WHAT YOU WILL DO: Copy each line of the entries below that contains the string "span".

EXTRACTED INFORMATION:
"""
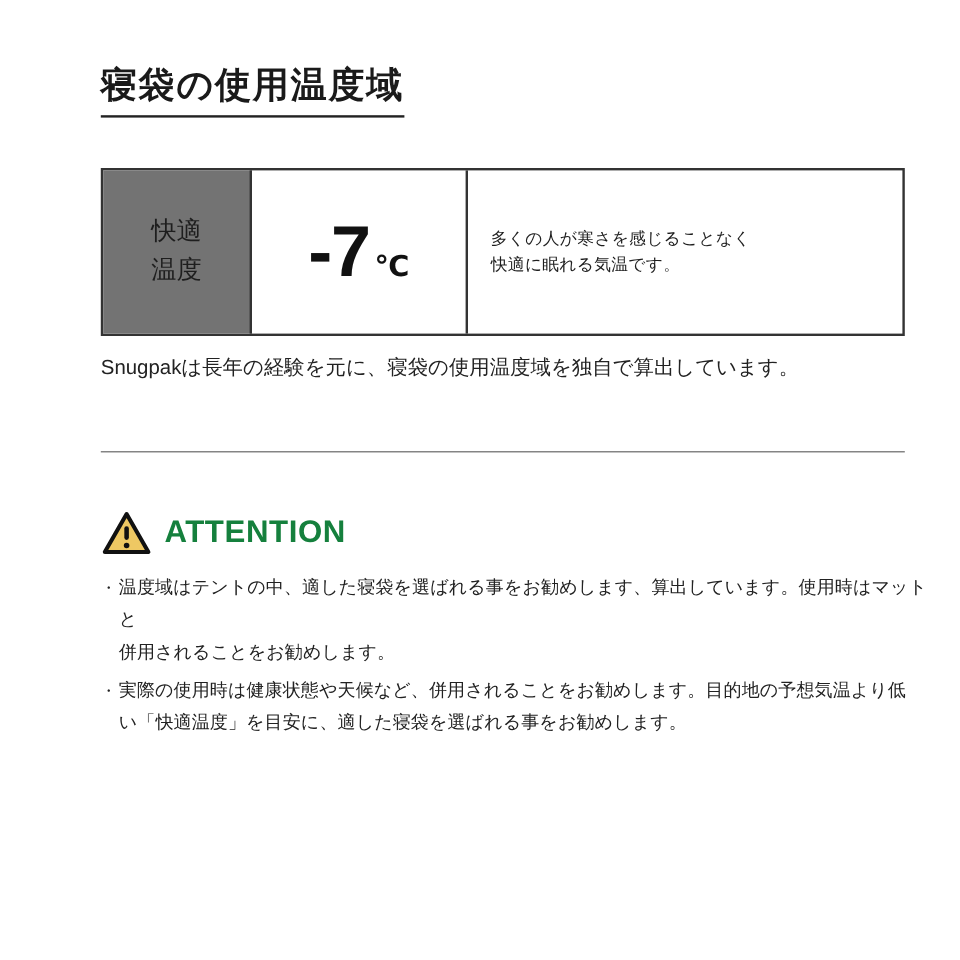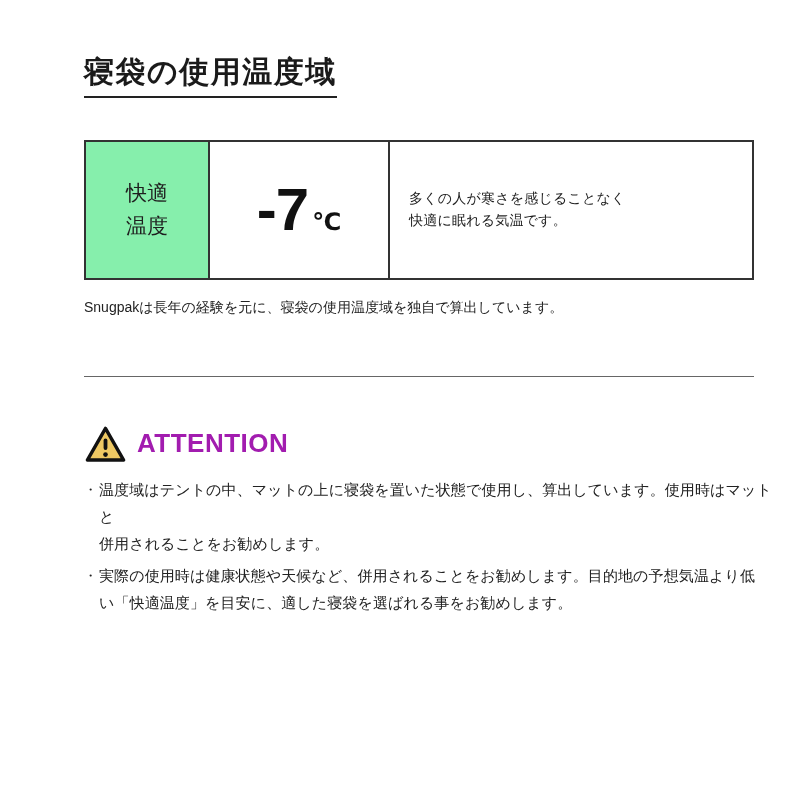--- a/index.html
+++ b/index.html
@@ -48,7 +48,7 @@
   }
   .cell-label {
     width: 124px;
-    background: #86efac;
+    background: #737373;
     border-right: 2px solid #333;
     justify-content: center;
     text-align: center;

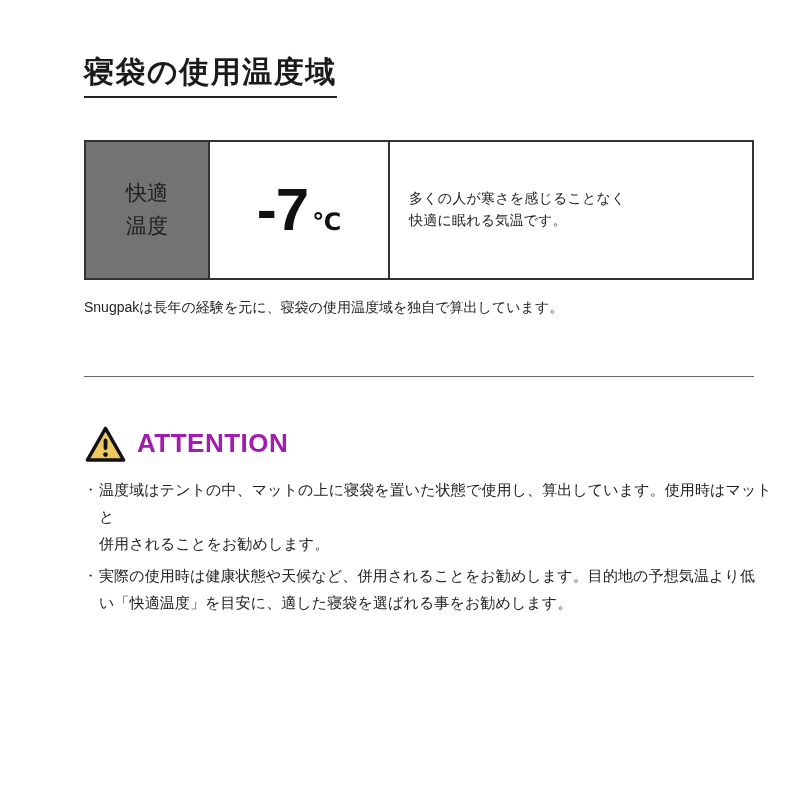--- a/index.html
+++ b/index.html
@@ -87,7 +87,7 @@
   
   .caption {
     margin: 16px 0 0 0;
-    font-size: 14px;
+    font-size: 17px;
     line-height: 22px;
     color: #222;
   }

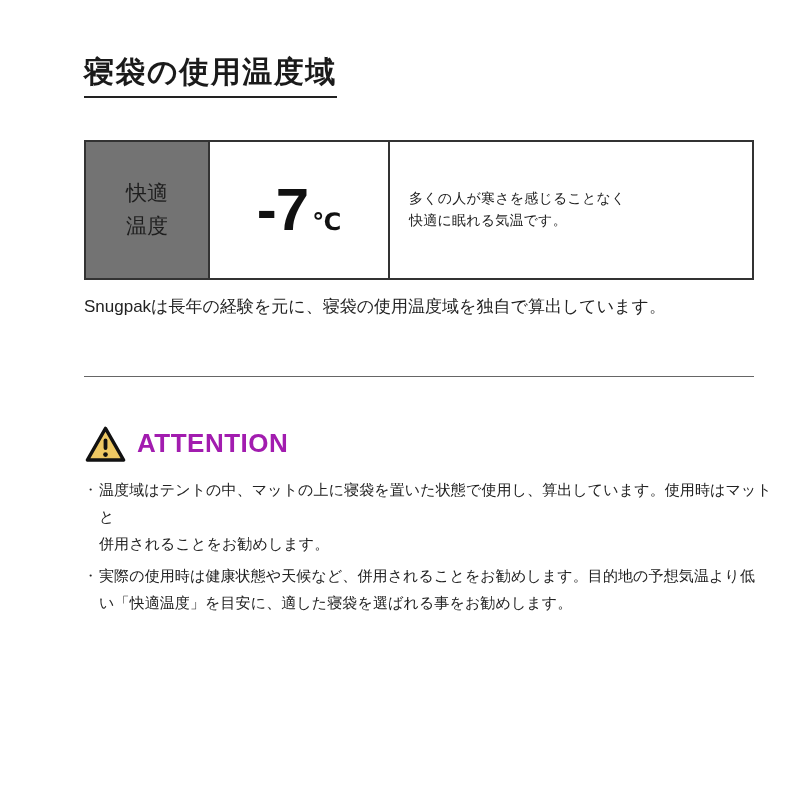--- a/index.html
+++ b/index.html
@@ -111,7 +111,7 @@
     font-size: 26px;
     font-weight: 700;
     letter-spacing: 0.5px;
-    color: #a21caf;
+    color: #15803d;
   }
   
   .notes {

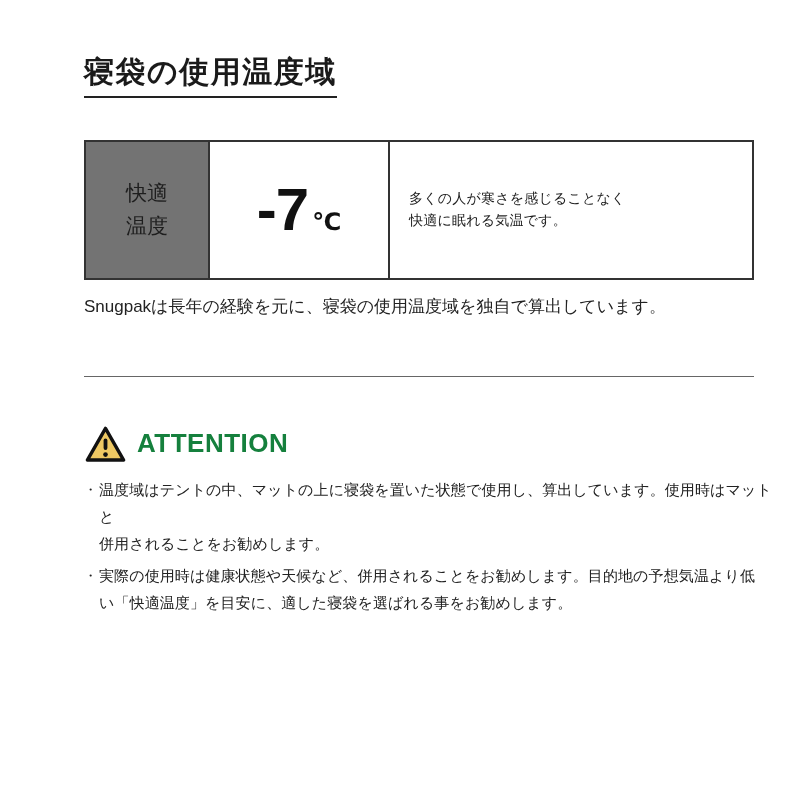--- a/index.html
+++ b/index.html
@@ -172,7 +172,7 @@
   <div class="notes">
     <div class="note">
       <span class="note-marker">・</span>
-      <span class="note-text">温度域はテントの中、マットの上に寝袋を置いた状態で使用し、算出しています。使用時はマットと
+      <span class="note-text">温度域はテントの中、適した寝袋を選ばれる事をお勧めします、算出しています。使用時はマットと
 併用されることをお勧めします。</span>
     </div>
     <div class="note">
"""
"""
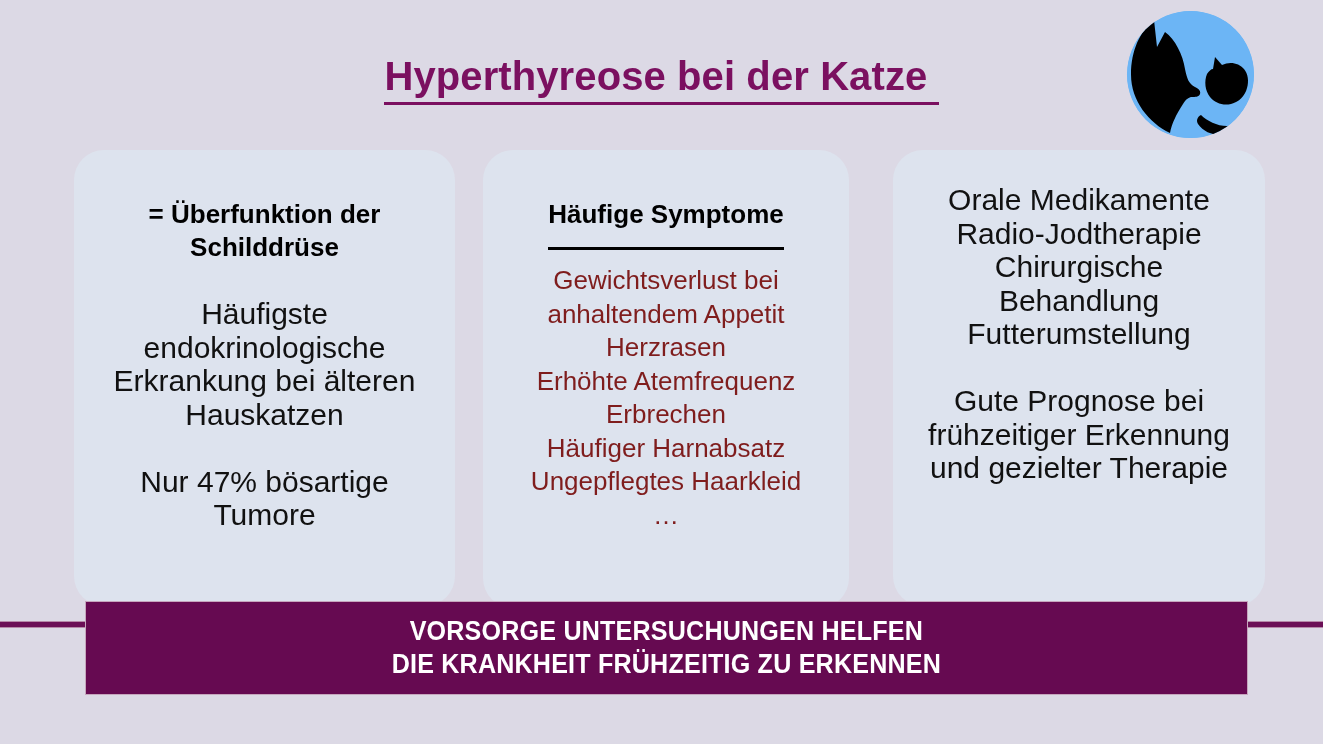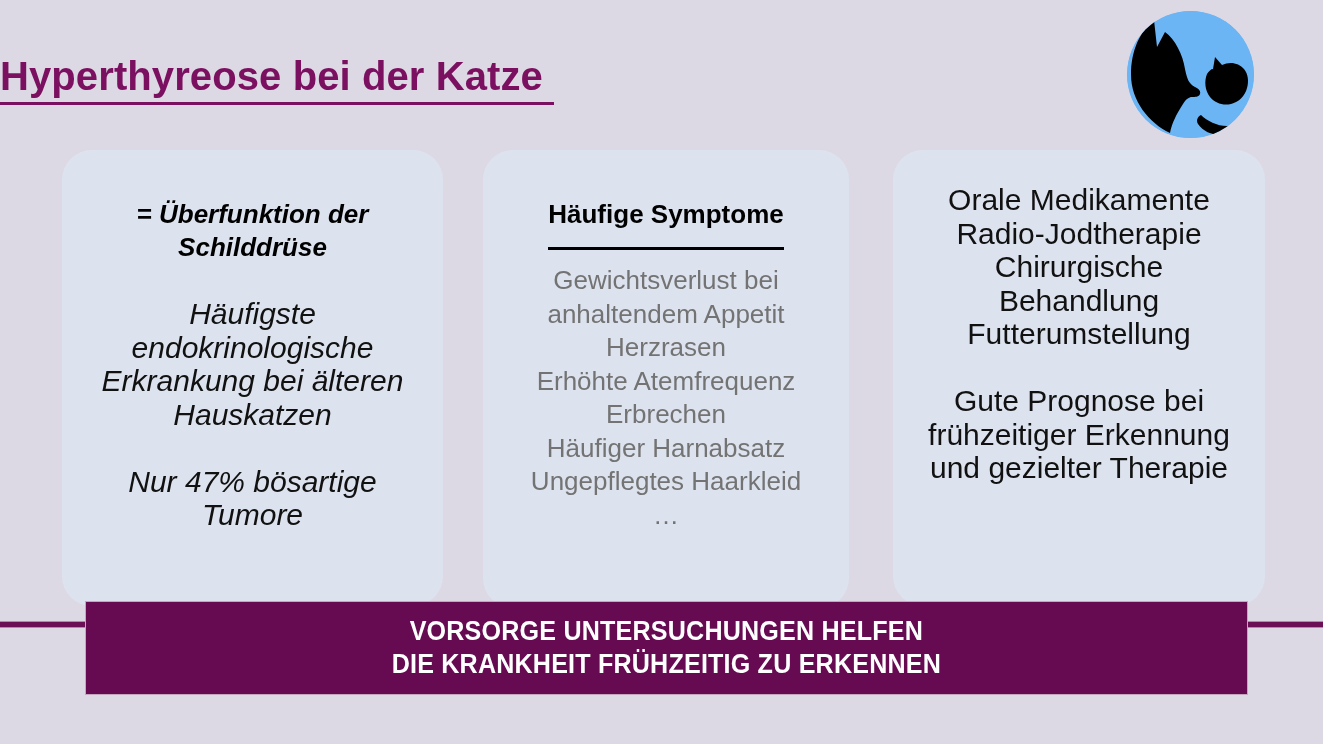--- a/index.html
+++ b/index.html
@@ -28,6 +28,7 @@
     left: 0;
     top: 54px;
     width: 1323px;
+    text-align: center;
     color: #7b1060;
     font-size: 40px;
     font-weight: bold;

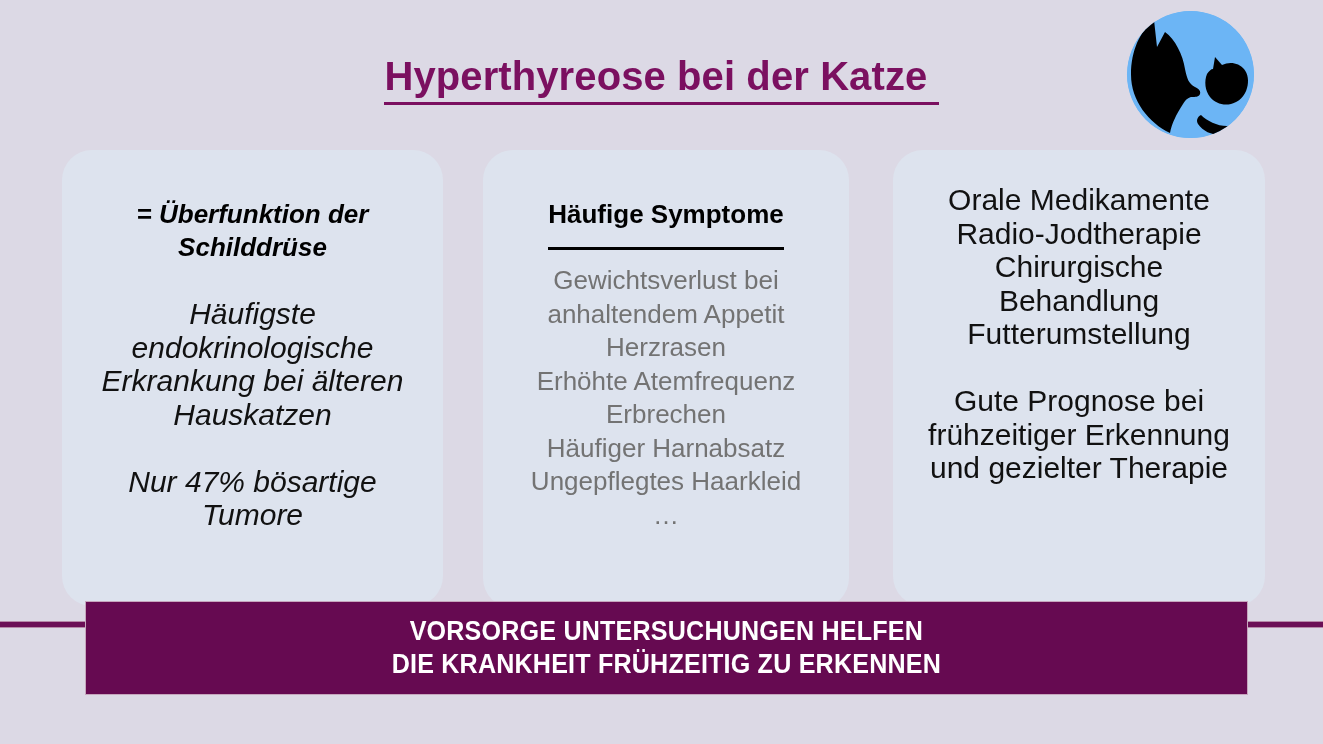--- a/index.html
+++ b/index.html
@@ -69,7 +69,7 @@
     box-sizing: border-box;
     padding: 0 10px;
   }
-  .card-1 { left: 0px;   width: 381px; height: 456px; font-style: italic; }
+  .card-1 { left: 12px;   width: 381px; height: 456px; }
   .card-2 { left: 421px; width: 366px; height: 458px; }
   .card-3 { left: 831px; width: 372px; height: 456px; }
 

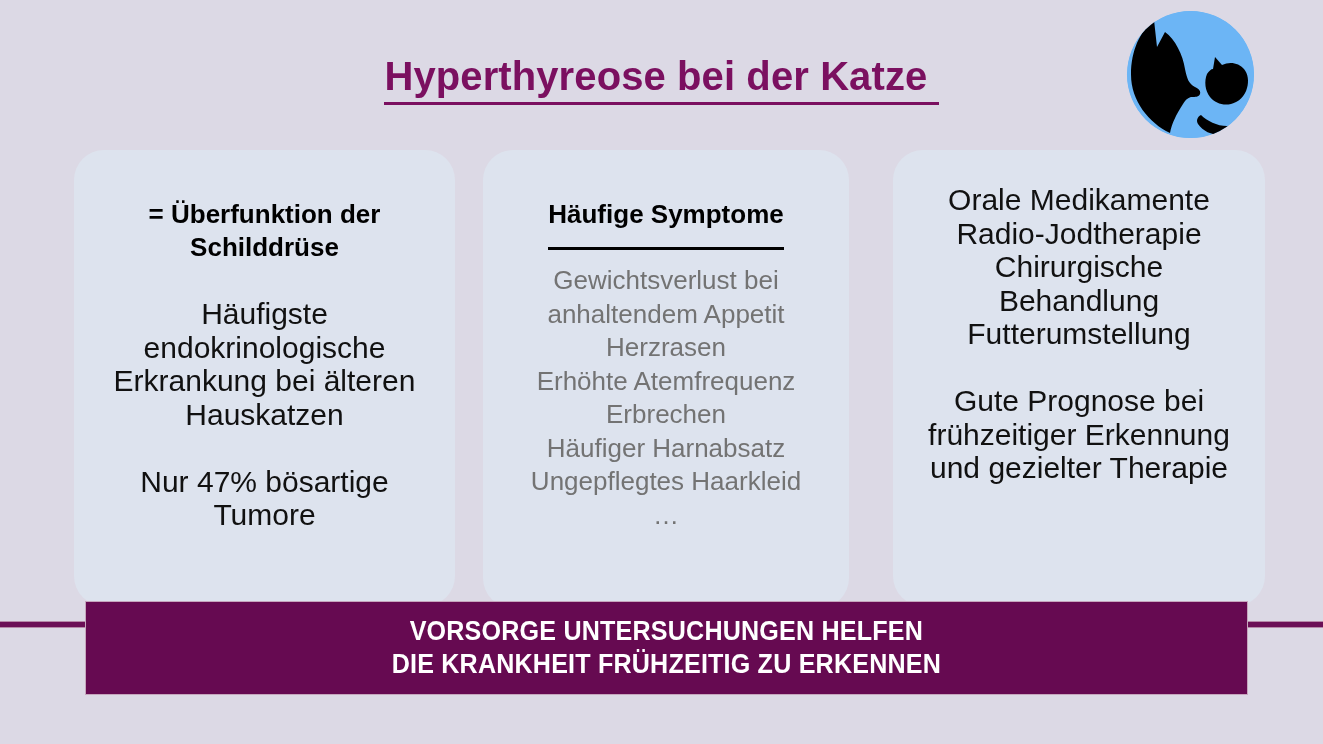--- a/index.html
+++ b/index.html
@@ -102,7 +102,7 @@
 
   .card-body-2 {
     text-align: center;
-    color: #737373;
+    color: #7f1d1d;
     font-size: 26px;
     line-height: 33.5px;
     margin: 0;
"""
EXERCISE SOLUTION:
       <span class="note-marker">・</span>
-      <span class="note-text">温度域はテントの中、マットの上に寝袋を置いた状態で使用し、算出しています。使用時はマットと
+      <span class="note-text">温度域はテントの中、適した寝袋を選ばれる事をお勧めします、算出しています。使用時はマットと
 併用されることをお勧めします。</span>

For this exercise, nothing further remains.